Assignment. Although the entries contain pictures, only their text goes into the copy, set down exactly.

(Modification records)
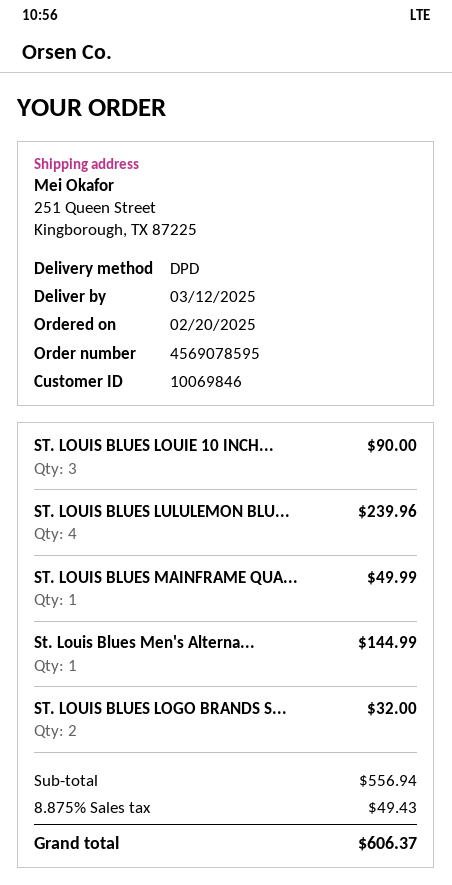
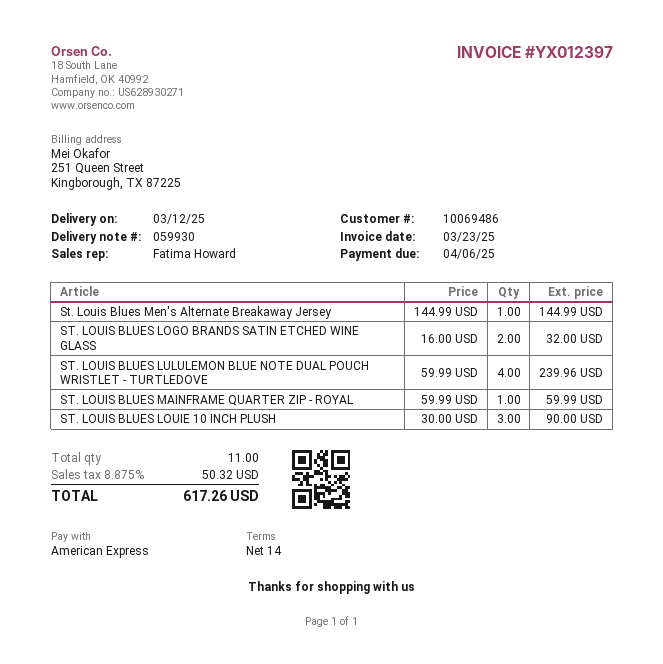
customer number: 10069846 -> 10069486
ST. LOUIS BLUES MAINFRAME QUA...: 1 for 49.99 -> 1 for 59.99
tax: 8.875% = 49.43 -> 8.875% = 50.32
total: 606.37 -> 617.26

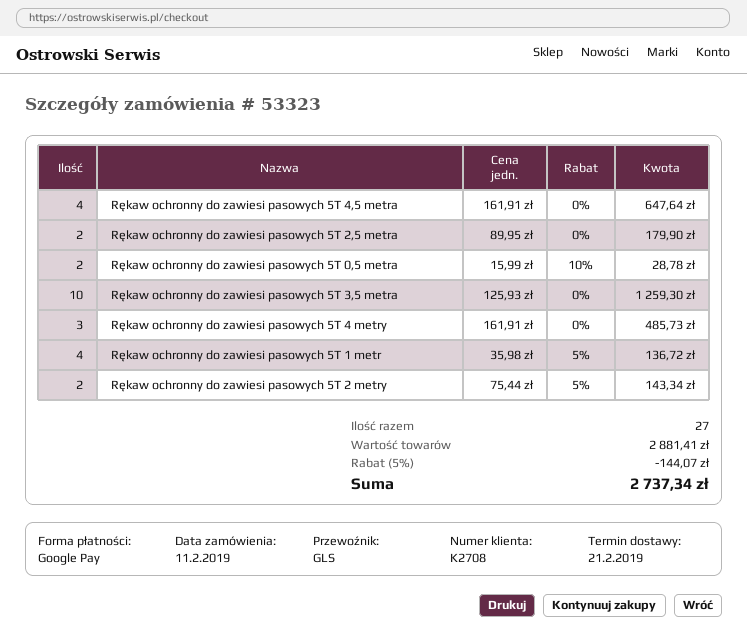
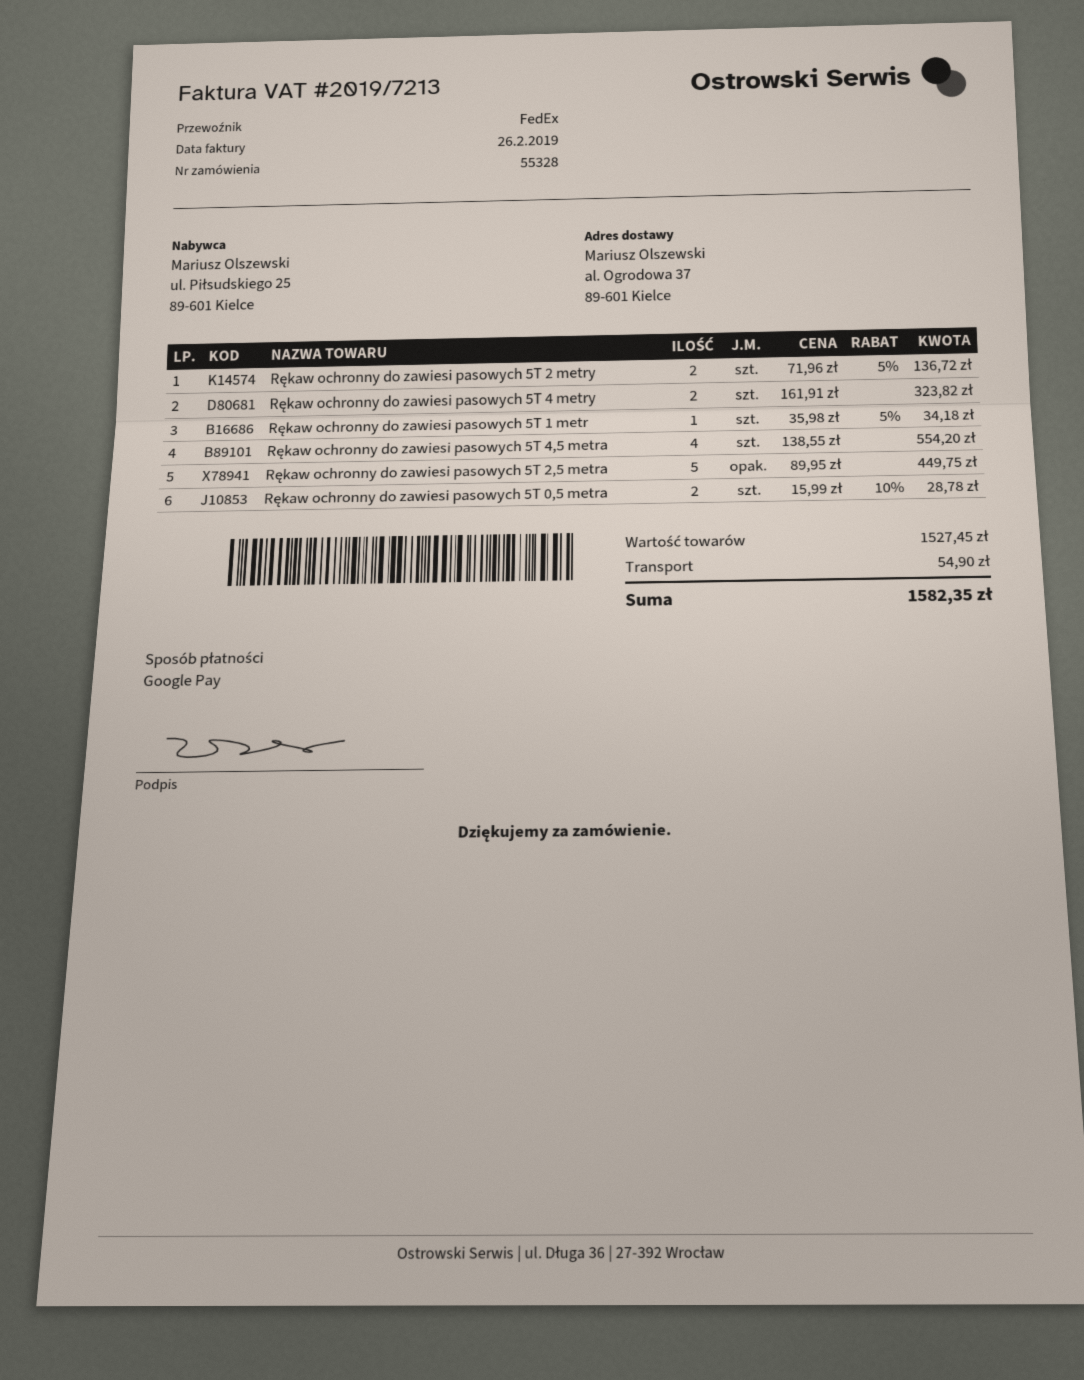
order number: 53323 -> 55328
shipping method: GLS -> FedEx
Rękaw ochronny do zawiesi pasowych 5T 4,5 metra: 4 x 161.91 = 647.64 -> 4 x 138.55 = 554.20
Rękaw ochronny do zawiesi pasowych 5T 2,5 metra: 2 x 89.95 = 179.90 -> 5 x 89.95 = 449.75
Rękaw ochronny do zawiesi pasowych 5T 3,5 metra: 10 x 125.93 = 1259.30 -> none
Rękaw ochronny do zawiesi pasowych 5T 4 metry: 3 x 161.91 = 485.73 -> 2 x 161.91 = 323.82
Rękaw ochronny do zawiesi pasowych 5T 1 metr: 4 x 35.98 - 5% = 136.72 -> 1 x 35.98 - 5% = 34.18
Rękaw ochronny do zawiesi pasowych 5T 2 metry: 2 x 75.44 - 5% = 143.34 -> 2 x 71.96 - 5% = 136.72
subtotal: 2881.41 -> 1527.45
discount: 5% = 144.07 -> none
shipping: none -> 54.90
total: 2737.34 -> 1582.35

Solution to this problem.
customer number: 10069846 -> 10069486
ST. LOUIS BLUES MAINFRAME QUA...: 1 for 49.99 -> 1 for 59.99
tax: 8.875% = 49.43 -> 8.875% = 50.32
total: 606.37 -> 617.26

order number: 53323 -> 55328
shipping method: GLS -> FedEx
Rękaw ochronny do zawiesi pasowych 5T 4,5 metra: 4 x 161.91 = 647.64 -> 4 x 138.55 = 554.20
Rękaw ochronny do zawiesi pasowych 5T 2,5 metra: 2 x 89.95 = 179.90 -> 5 x 89.95 = 449.75
Rękaw ochronny do zawiesi pasowych 5T 3,5 metra: 10 x 125.93 = 1259.30 -> none
Rękaw ochronny do zawiesi pasowych 5T 4 metry: 3 x 161.91 = 485.73 -> 2 x 161.91 = 323.82
Rękaw ochronny do zawiesi pasowych 5T 1 metr: 4 x 35.98 - 5% = 136.72 -> 1 x 35.98 - 5% = 34.18
Rękaw ochronny do zawiesi pasowych 5T 2 metry: 2 x 75.44 - 5% = 143.34 -> 2 x 71.96 - 5% = 136.72
subtotal: 2881.41 -> 1527.45
discount: 5% = 144.07 -> none
shipping: none -> 54.90
total: 2737.34 -> 1582.35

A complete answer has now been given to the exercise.